* Dataset records
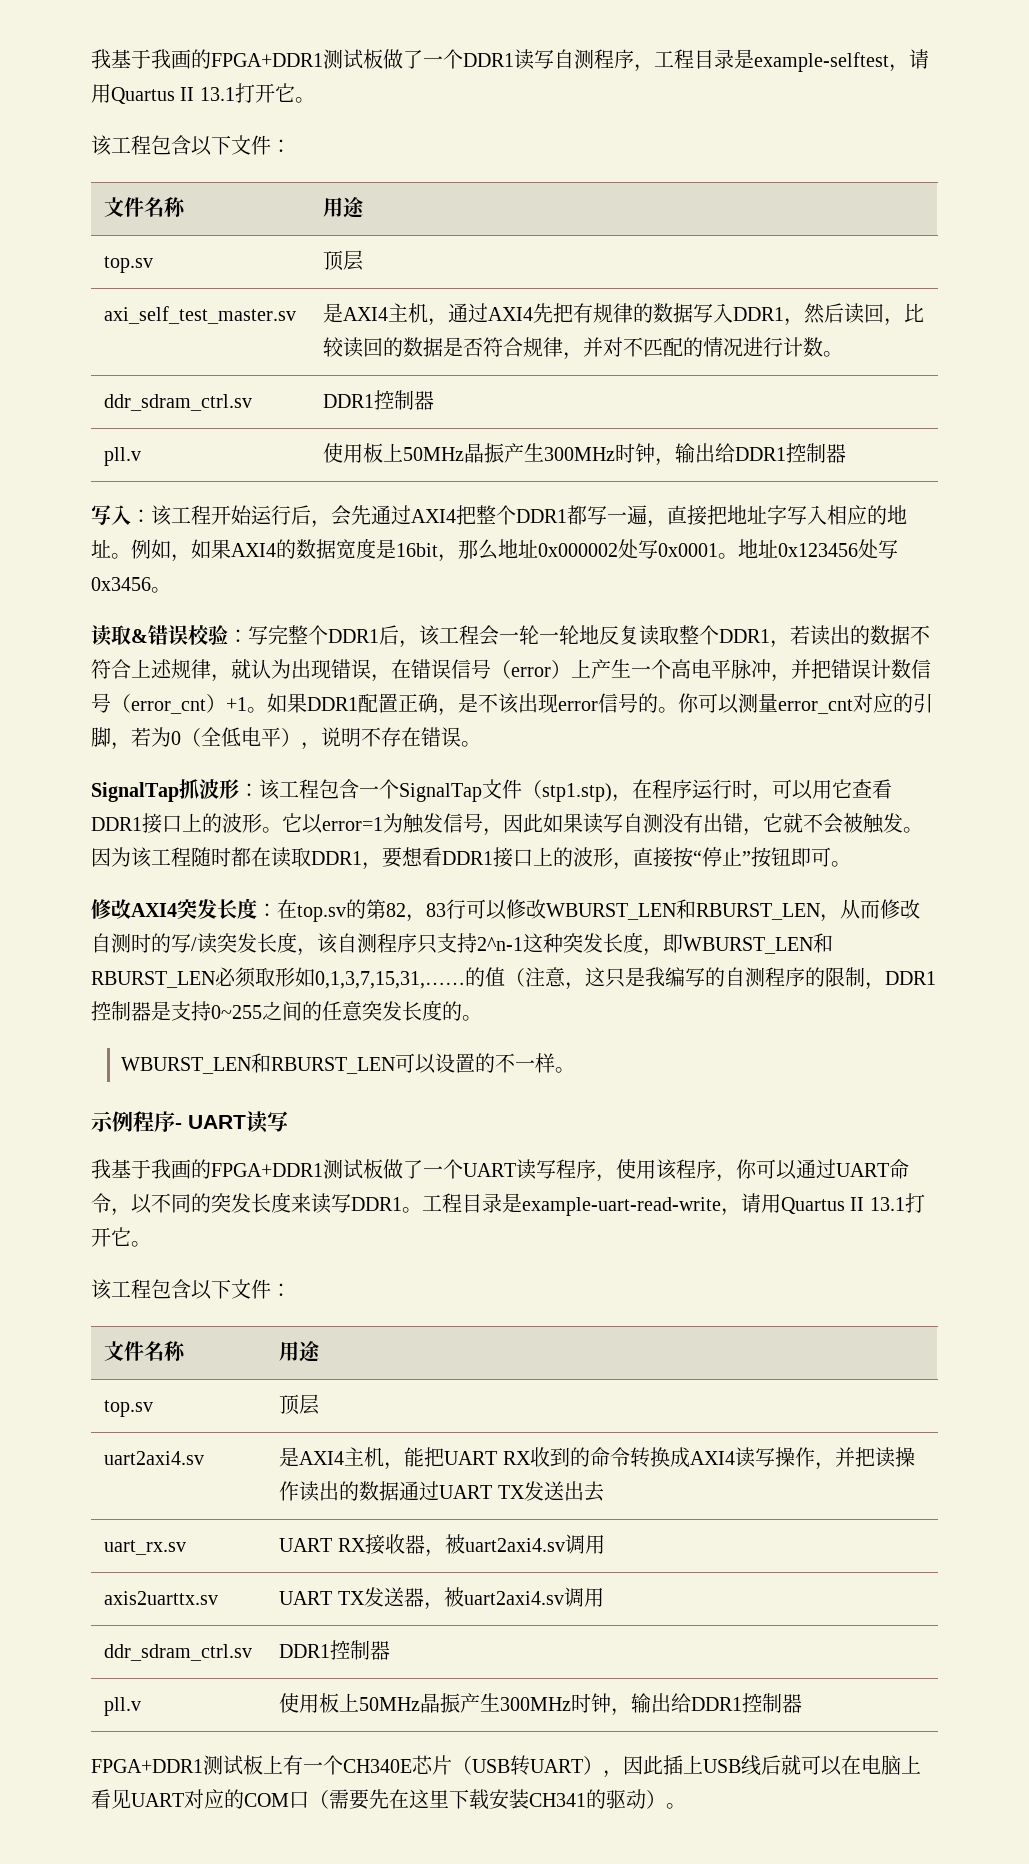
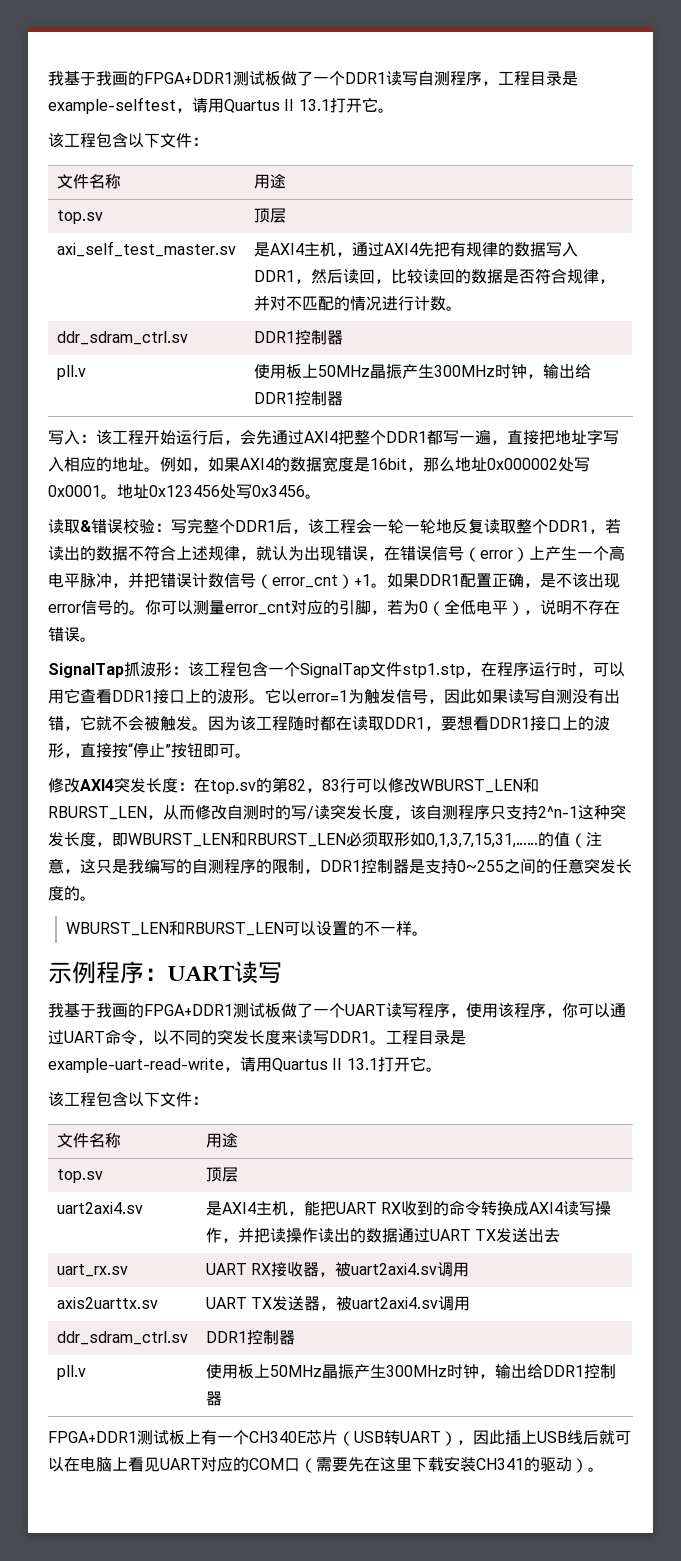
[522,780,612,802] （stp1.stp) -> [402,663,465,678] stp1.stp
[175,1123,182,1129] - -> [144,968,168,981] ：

--

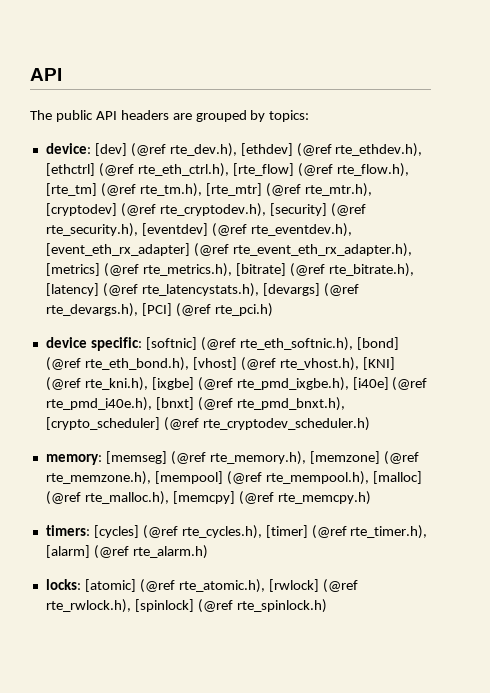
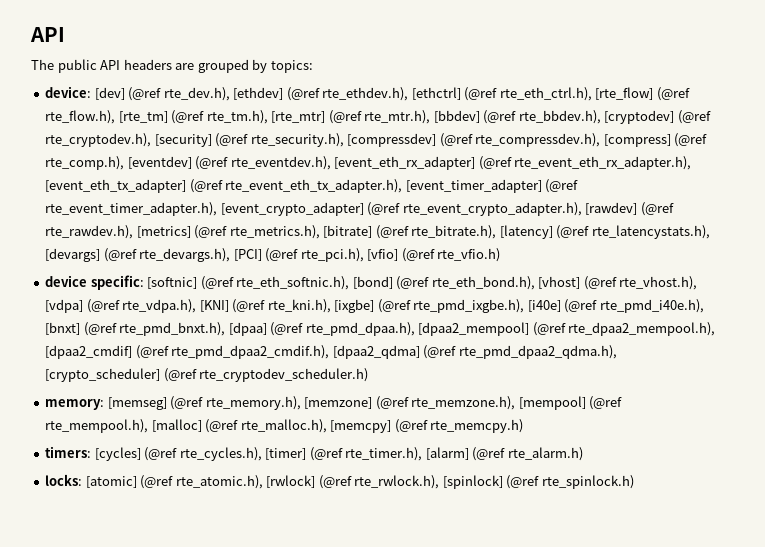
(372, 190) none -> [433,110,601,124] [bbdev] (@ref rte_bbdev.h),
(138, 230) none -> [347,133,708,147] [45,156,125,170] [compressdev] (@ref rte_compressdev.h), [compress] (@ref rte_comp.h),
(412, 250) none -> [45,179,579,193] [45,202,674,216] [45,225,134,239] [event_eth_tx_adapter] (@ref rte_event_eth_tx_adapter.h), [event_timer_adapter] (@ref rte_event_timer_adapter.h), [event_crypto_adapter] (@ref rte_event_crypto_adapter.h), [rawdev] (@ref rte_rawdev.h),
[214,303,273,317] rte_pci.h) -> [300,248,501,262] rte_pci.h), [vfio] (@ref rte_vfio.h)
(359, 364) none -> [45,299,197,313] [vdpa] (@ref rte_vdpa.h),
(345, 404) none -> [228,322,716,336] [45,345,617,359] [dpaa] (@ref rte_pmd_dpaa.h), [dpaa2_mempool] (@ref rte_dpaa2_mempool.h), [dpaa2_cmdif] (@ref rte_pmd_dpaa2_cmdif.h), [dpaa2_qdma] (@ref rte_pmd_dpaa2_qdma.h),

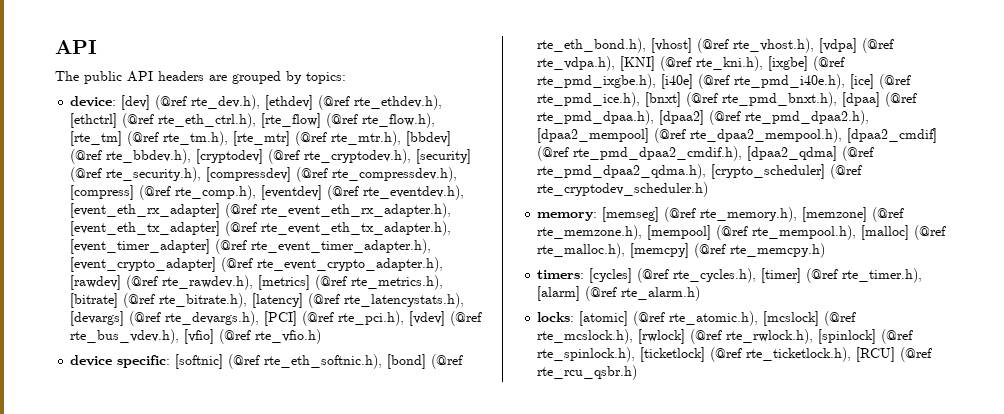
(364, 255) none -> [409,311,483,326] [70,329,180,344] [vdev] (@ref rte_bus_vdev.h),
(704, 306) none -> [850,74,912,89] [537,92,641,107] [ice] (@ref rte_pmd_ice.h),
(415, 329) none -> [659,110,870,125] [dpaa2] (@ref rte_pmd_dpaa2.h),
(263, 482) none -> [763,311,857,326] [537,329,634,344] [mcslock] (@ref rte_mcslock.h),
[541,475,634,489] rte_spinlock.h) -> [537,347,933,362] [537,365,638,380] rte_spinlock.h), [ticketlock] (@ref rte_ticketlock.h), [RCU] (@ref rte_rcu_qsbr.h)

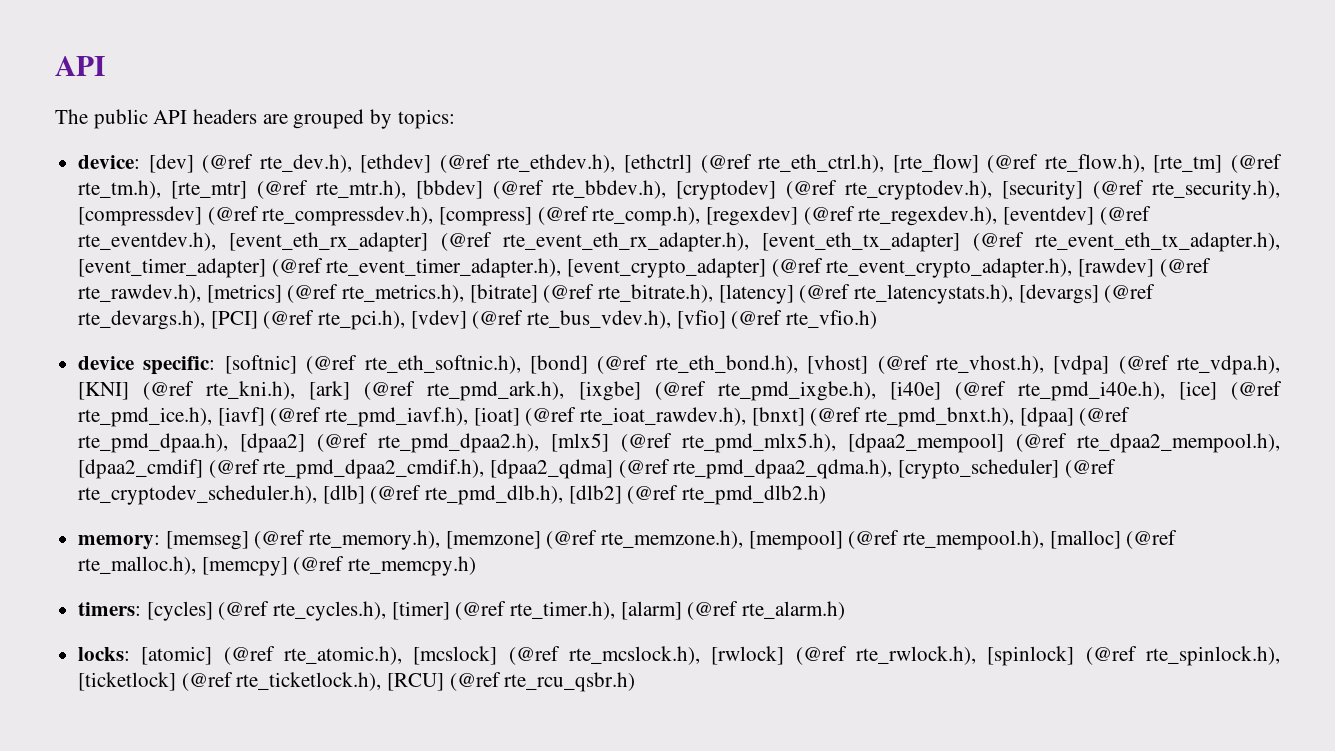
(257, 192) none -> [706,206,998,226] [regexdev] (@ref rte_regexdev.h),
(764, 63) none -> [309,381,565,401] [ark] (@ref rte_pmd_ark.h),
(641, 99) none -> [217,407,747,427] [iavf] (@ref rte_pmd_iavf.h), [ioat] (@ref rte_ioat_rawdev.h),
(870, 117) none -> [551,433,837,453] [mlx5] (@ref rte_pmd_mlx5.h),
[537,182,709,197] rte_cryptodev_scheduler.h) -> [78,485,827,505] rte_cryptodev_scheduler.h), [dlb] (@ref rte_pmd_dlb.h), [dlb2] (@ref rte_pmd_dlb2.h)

* Exercise requirements
Would you copy, unchanged, the stretch of the records above that begins at the line containing "(257, 192) none" and ends at the line containing "[537,182,709,197] rte_cryptodev_scheduler.h) ->", and only that?

* Response to this exercise
(257, 192) none -> [706,206,998,226] [regexdev] (@ref rte_regexdev.h),
(764, 63) none -> [309,381,565,401] [ark] (@ref rte_pmd_ark.h),
(641, 99) none -> [217,407,747,427] [iavf] (@ref rte_pmd_iavf.h), [ioat] (@ref rte_ioat_rawdev.h),
(870, 117) none -> [551,433,837,453] [mlx5] (@ref rte_pmd_mlx5.h),
[537,182,709,197] rte_cryptodev_scheduler.h) -> [78,485,827,505] rte_cryptodev_scheduler.h), [dlb] (@ref rte_pmd_dlb.h), [dlb2] (@ref rte_pmd_dlb2.h)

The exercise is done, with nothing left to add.